__AIM OF THE EXERCISE__.
In the material below, list every line carrying the string "margin".

:: DATA SHOWN ::

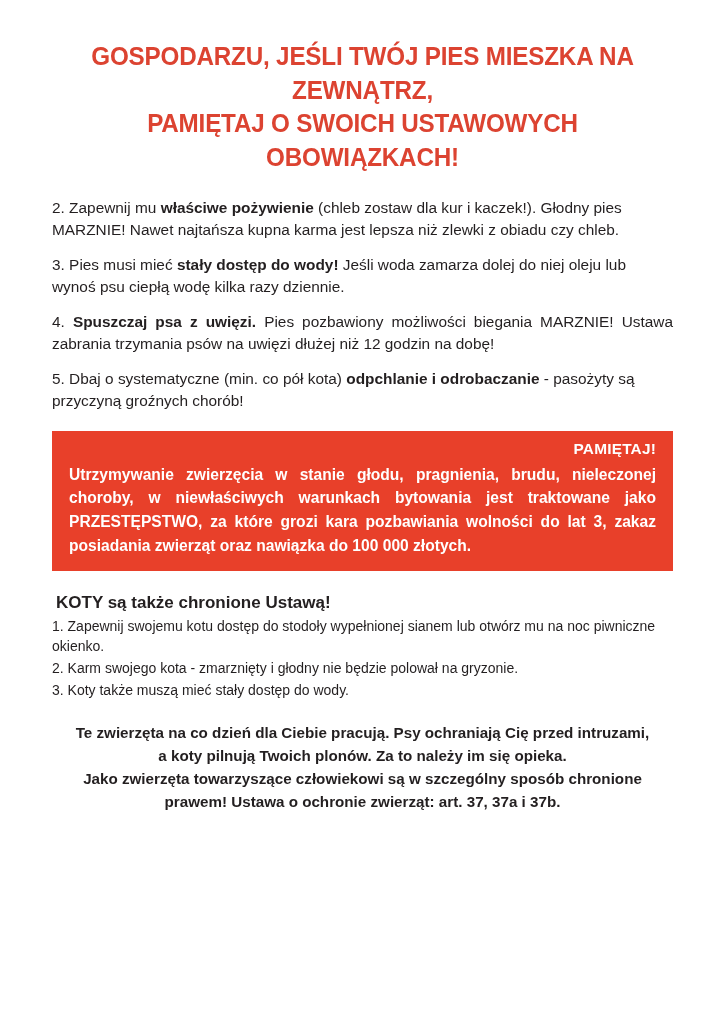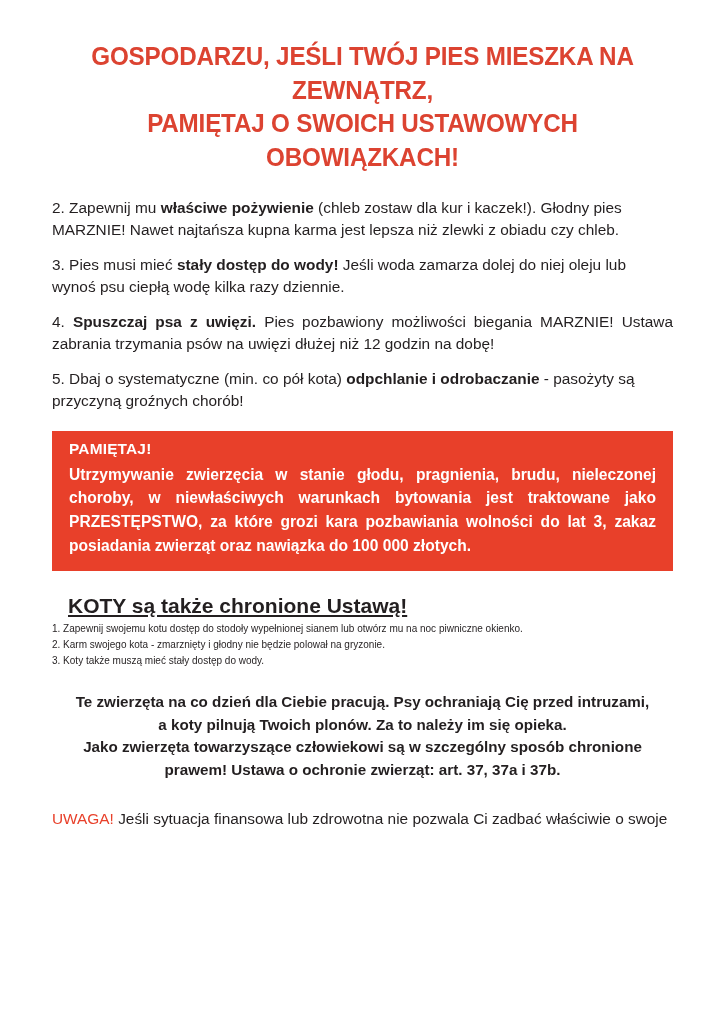--- a/index.html
+++ b/index.html
@@ -64,7 +64,7 @@
   .warn-title {
     font-weight: bold;
     font-size: 15.4px;
-    text-align: left;
+    text-align: right;
     margin: 0 0 5px 0;
     letter-spacing: 0.2px;
   }

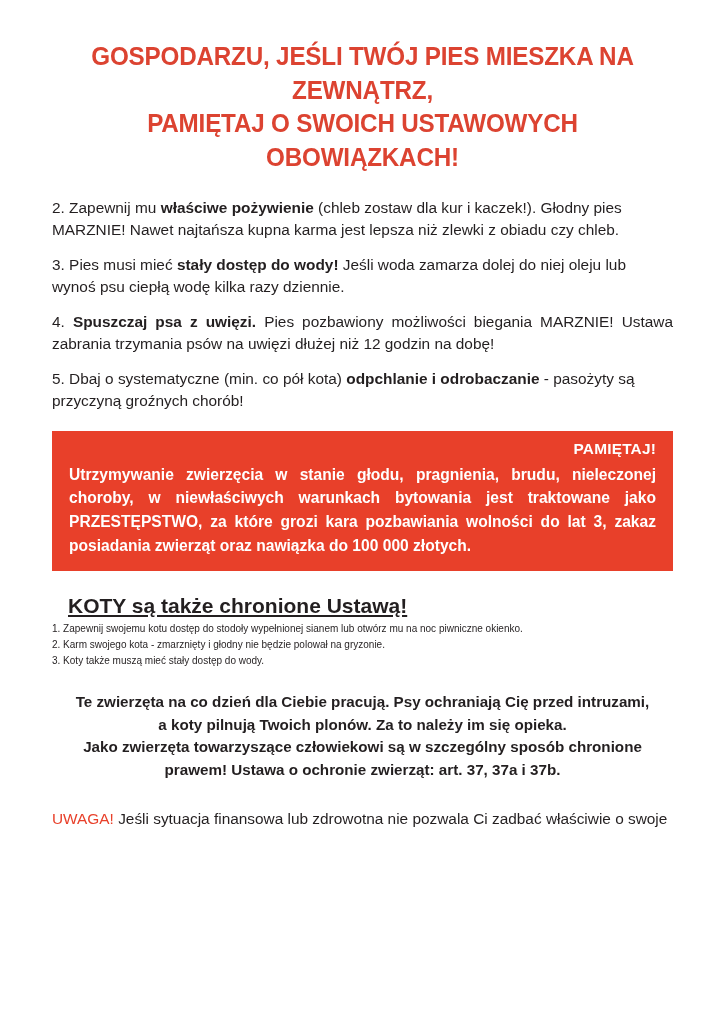--- a/index.html
+++ b/index.html
@@ -80,10 +80,9 @@
   
   .cats-title {
     font-weight: bold;
-    font-size: 21px;
-    margin: 0 0 2px 16px;
+    font-size: 17px;
+    margin: 0 0 2px 4px;
     line-height: 1.4;
-    text-decoration: underline;
   }
   .cat-line {
     font-size: 10px;

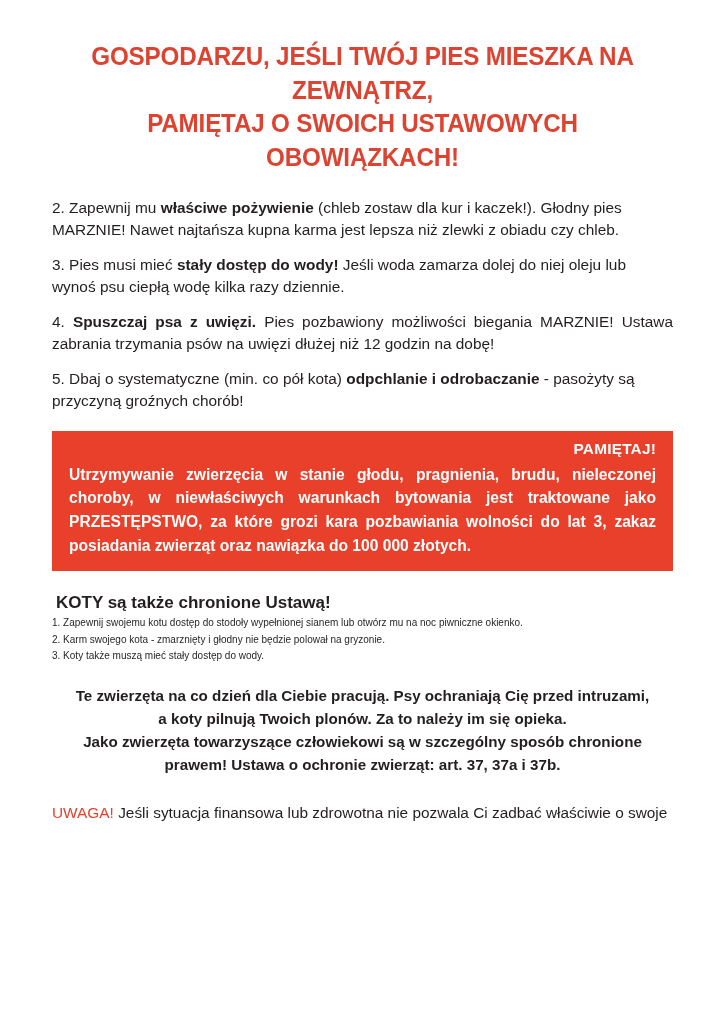--- a/index.html
+++ b/index.html
@@ -85,7 +85,7 @@
     line-height: 1.4;
   }
   .cat-line {
-    font-size: 10px;
+    font-size: 14px;
     line-height: 1.43;
     margin: 0 0 2px 0;
   }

:::

__TASK ANSWER__.
     margin: 0 0 5px 0;
-    margin: 0 0 2px 16px;
+    margin: 0 0 2px 4px;
     margin: 0 0 2px 0;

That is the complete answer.